--- Records for the task Enclosed Below ---

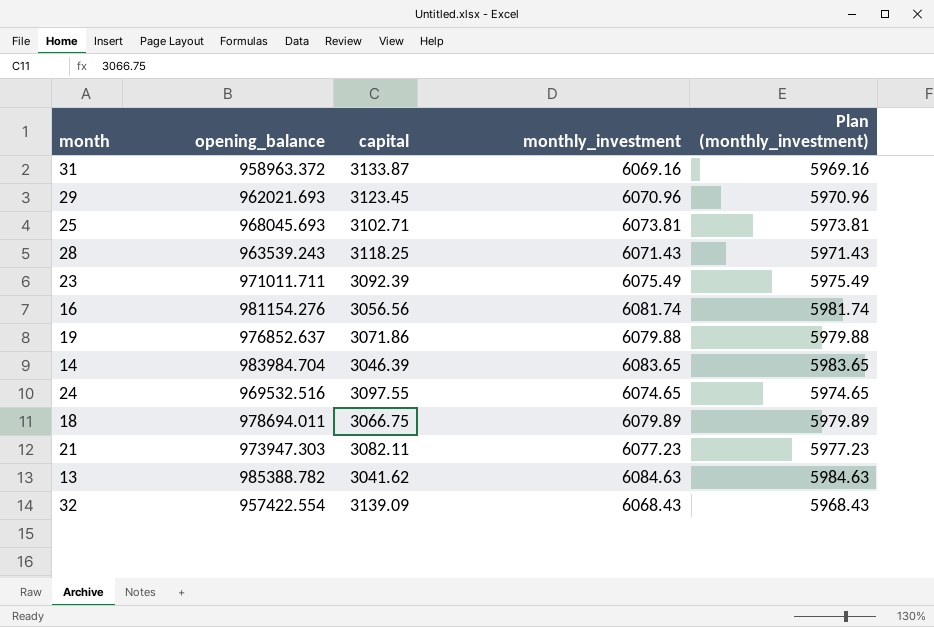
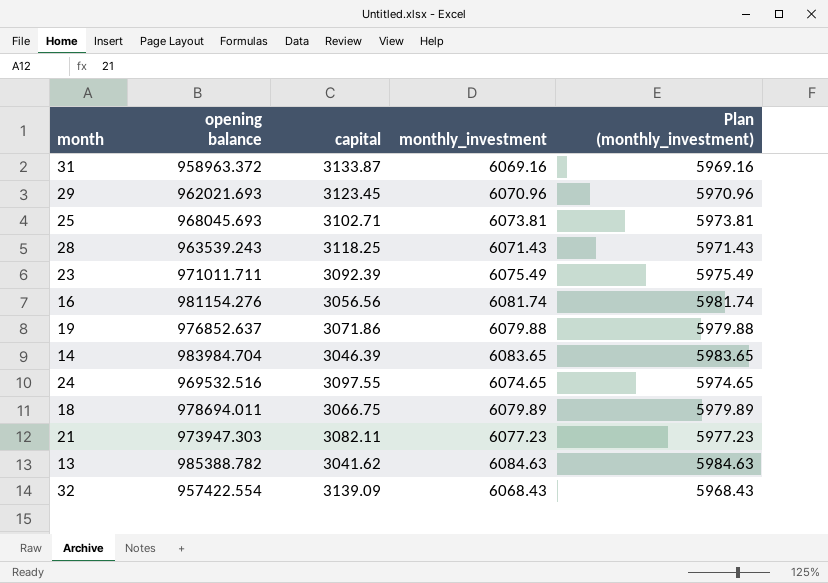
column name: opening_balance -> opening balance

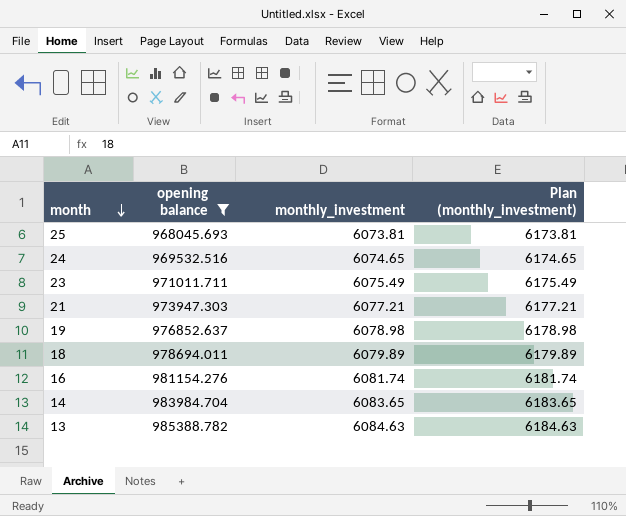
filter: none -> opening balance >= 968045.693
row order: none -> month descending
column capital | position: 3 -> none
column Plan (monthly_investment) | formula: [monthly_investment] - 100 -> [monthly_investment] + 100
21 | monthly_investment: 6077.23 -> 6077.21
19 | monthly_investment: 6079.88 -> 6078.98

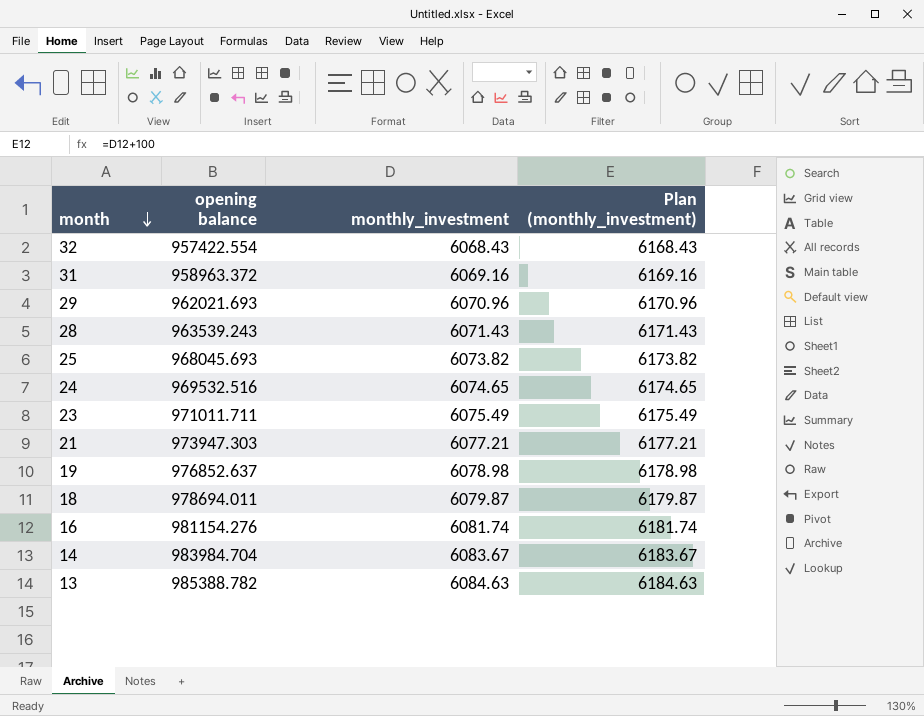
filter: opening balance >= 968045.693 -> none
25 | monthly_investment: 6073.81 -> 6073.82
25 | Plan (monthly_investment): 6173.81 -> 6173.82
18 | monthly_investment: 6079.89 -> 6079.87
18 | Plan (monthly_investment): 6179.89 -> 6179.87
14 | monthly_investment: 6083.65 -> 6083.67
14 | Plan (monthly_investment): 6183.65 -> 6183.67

--- End of Enclosed Records for the task ---

What the exercise asks:
Repeat the records above exactly, leaving out any pictures they contain.

Solution:
column name: opening_balance -> opening balance

filter: none -> opening balance >= 968045.693
row order: none -> month descending
column capital | position: 3 -> none
column Plan (monthly_investment) | formula: [monthly_investment] - 100 -> [monthly_investment] + 100
21 | monthly_investment: 6077.23 -> 6077.21
19 | monthly_investment: 6079.88 -> 6078.98

filter: opening balance >= 968045.693 -> none
25 | monthly_investment: 6073.81 -> 6073.82
25 | Plan (monthly_investment): 6173.81 -> 6173.82
18 | monthly_investment: 6079.89 -> 6079.87
18 | Plan (monthly_investment): 6179.89 -> 6179.87
14 | monthly_investment: 6083.65 -> 6083.67
14 | Plan (monthly_investment): 6183.65 -> 6183.67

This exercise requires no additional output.